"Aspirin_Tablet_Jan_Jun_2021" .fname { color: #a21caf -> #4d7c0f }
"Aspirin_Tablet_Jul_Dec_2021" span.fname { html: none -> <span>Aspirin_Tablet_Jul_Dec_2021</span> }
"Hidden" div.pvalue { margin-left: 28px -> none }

:::::

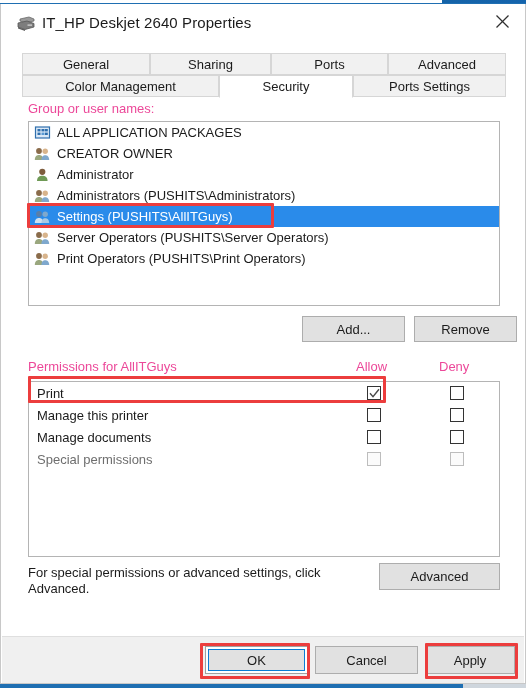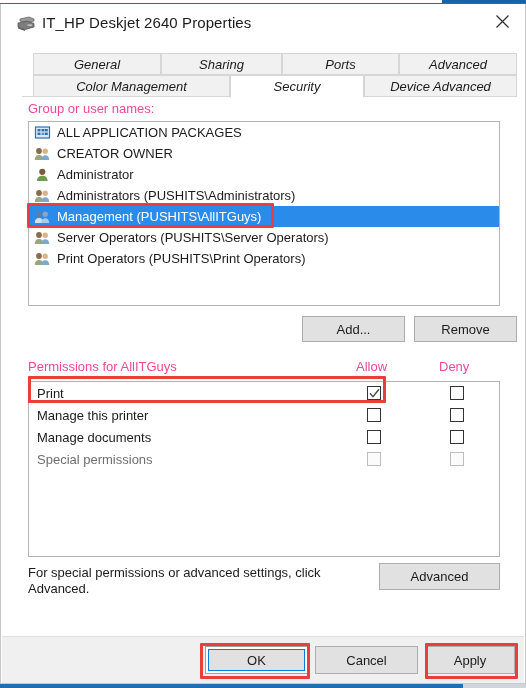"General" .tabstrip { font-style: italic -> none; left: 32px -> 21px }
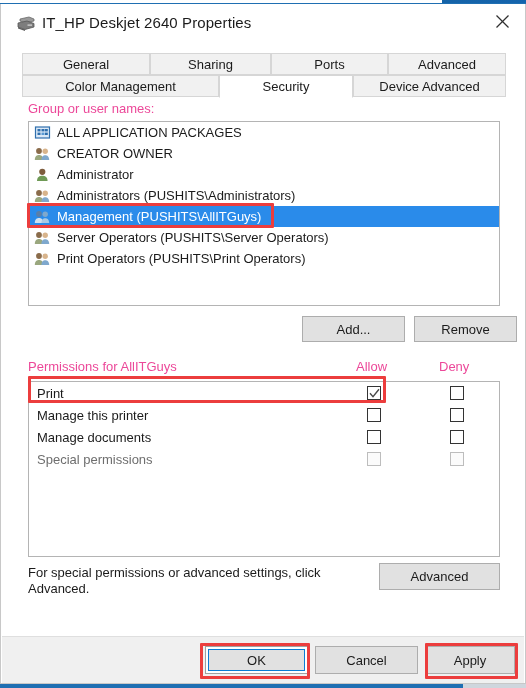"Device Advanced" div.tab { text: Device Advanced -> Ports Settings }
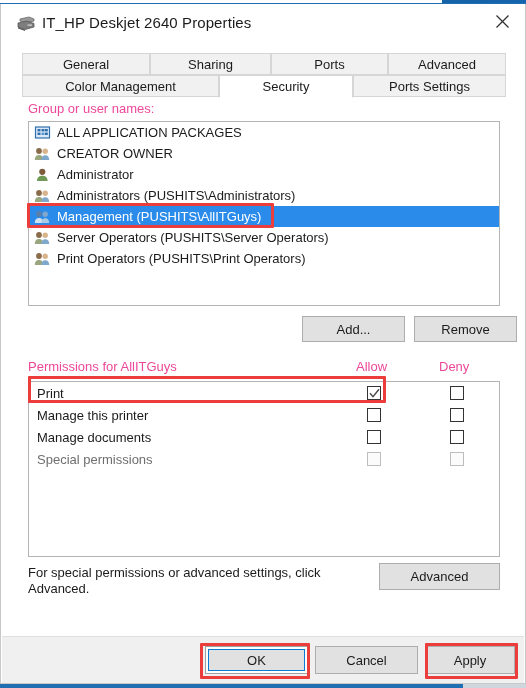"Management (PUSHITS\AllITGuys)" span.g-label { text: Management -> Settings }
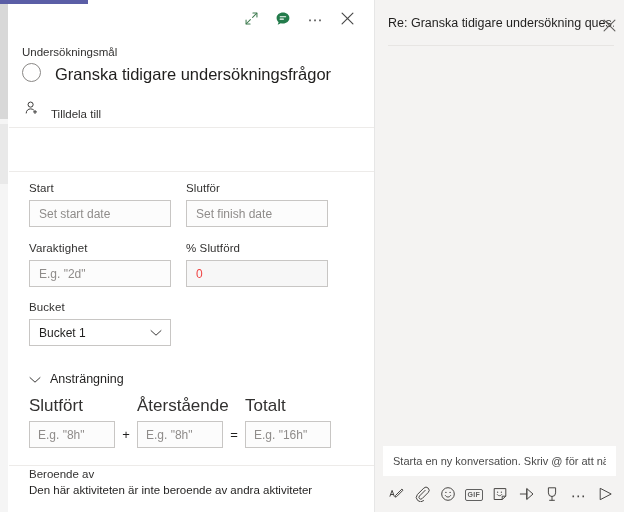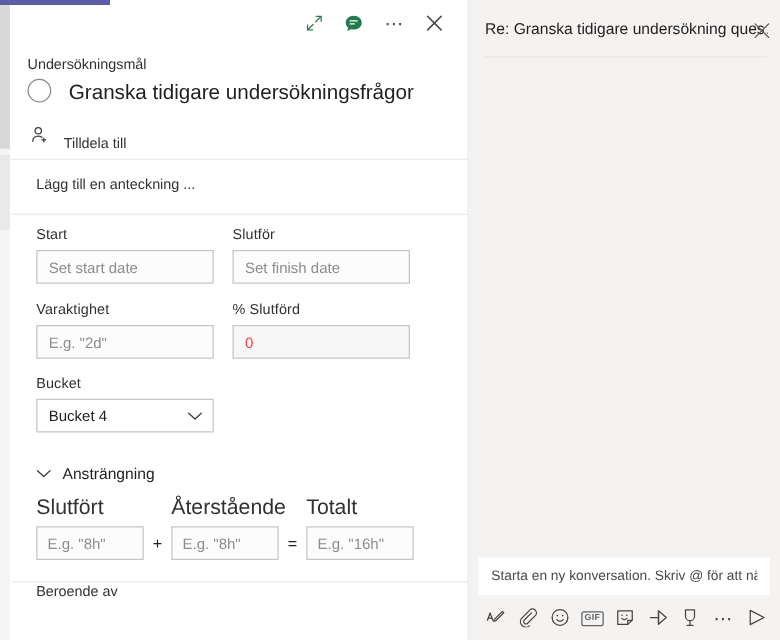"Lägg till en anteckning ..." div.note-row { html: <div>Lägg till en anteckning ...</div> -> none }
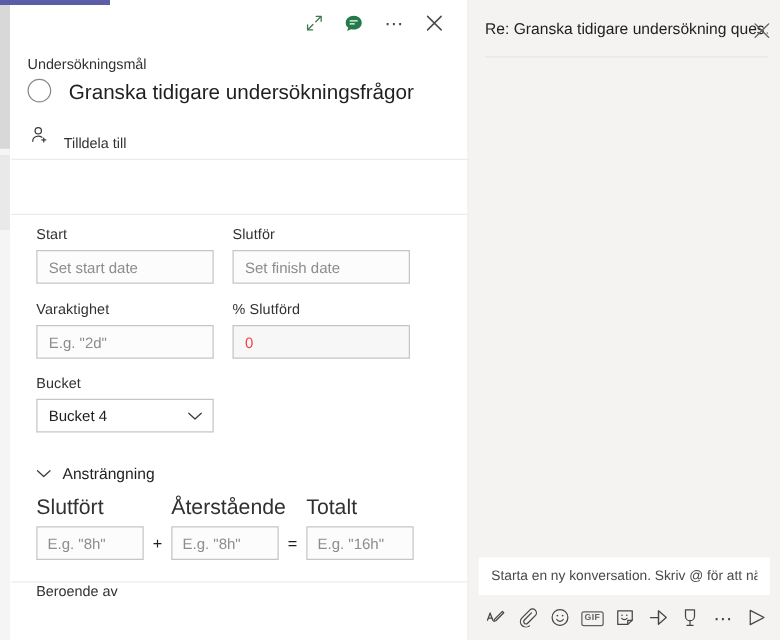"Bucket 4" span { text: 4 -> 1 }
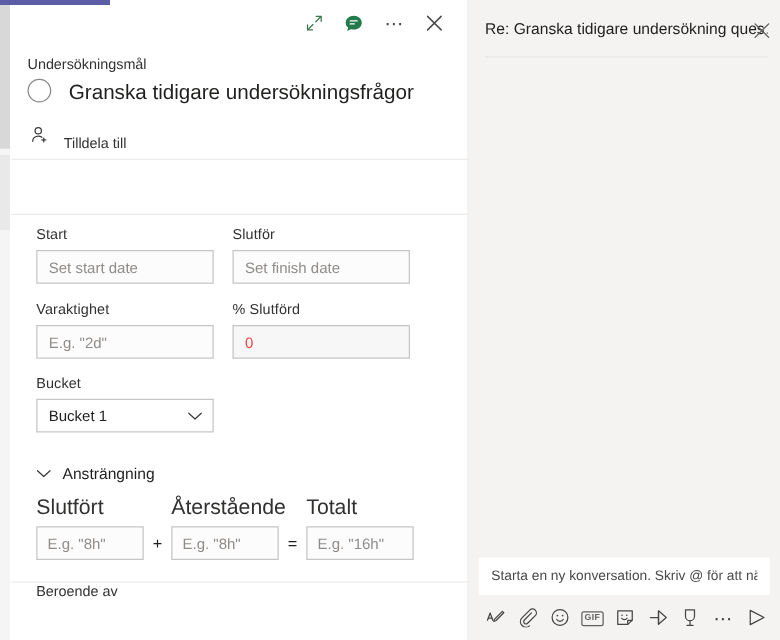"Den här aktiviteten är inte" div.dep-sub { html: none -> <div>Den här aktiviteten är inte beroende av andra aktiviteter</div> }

:::::

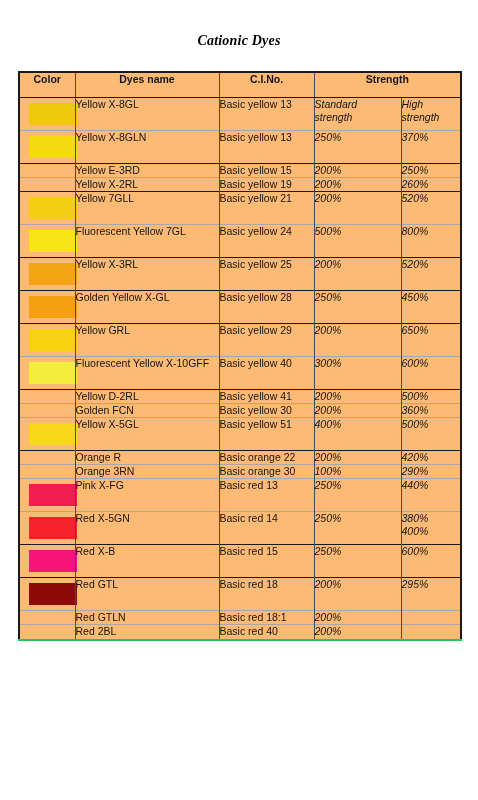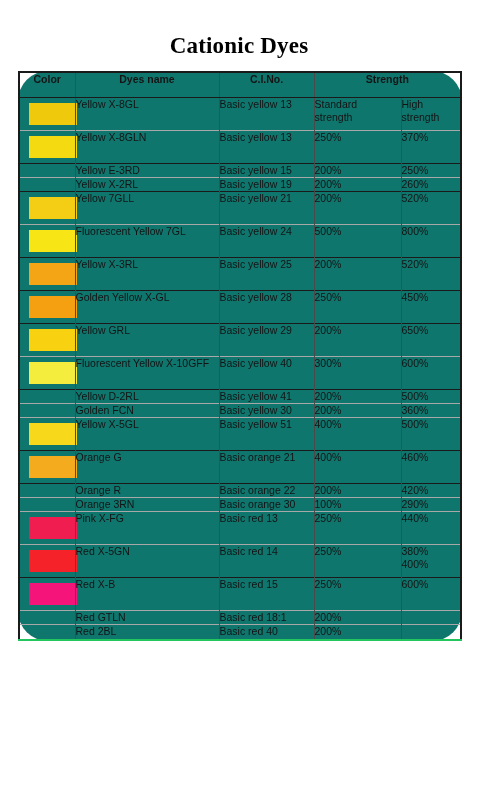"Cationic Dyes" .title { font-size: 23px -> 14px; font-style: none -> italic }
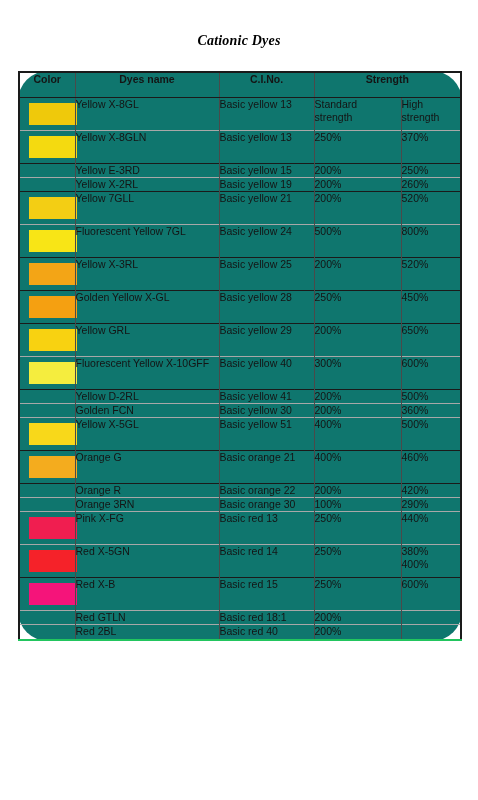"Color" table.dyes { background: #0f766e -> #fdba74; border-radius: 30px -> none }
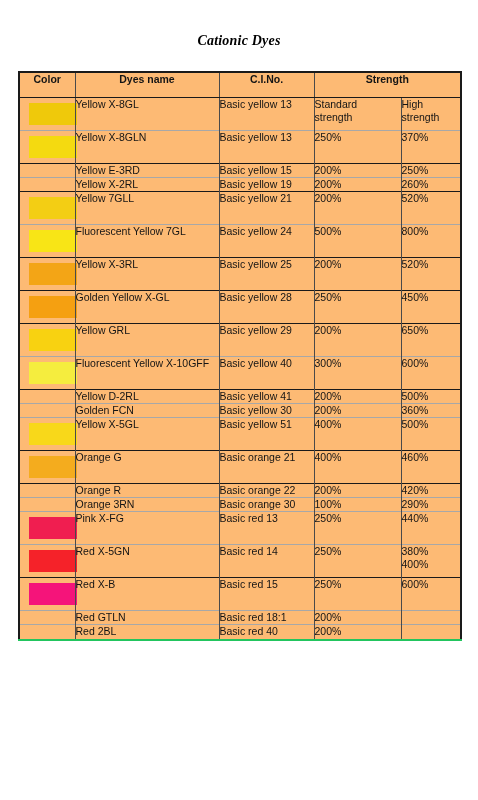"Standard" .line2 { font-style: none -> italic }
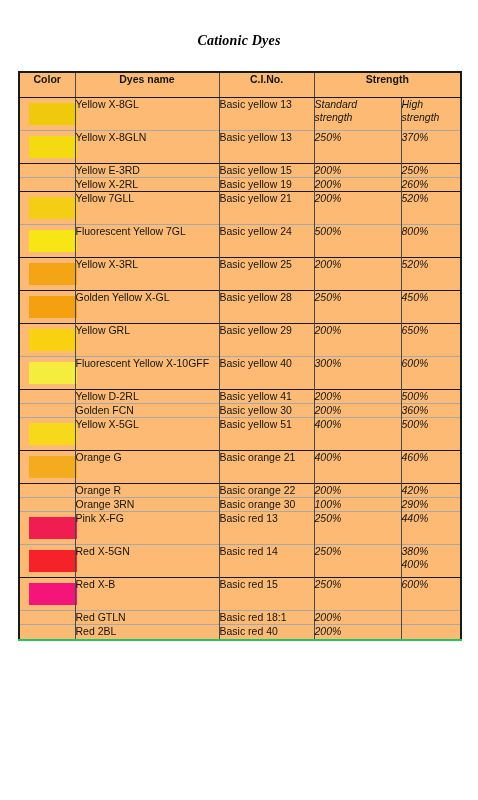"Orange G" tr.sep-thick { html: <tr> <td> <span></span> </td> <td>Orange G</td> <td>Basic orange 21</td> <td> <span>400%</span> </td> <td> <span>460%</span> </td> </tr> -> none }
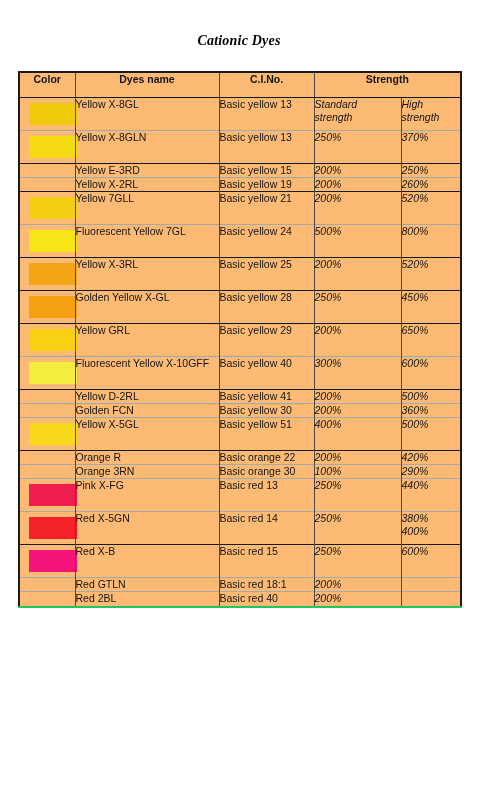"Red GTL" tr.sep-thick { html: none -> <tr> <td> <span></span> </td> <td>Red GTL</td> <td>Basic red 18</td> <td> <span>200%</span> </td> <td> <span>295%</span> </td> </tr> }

:::::

Out of the material above, gather each line where "fname" appears.

_Result of this task:_
"Aspirin_Tablet_Jan_Jun_2021" .fname { color: #a21caf -> #4d7c0f }
"Aspirin_Tablet_Jul_Dec_2021" span.fname { html: none -> <span>Aspirin_Tablet_Jul_Dec_2021</span> }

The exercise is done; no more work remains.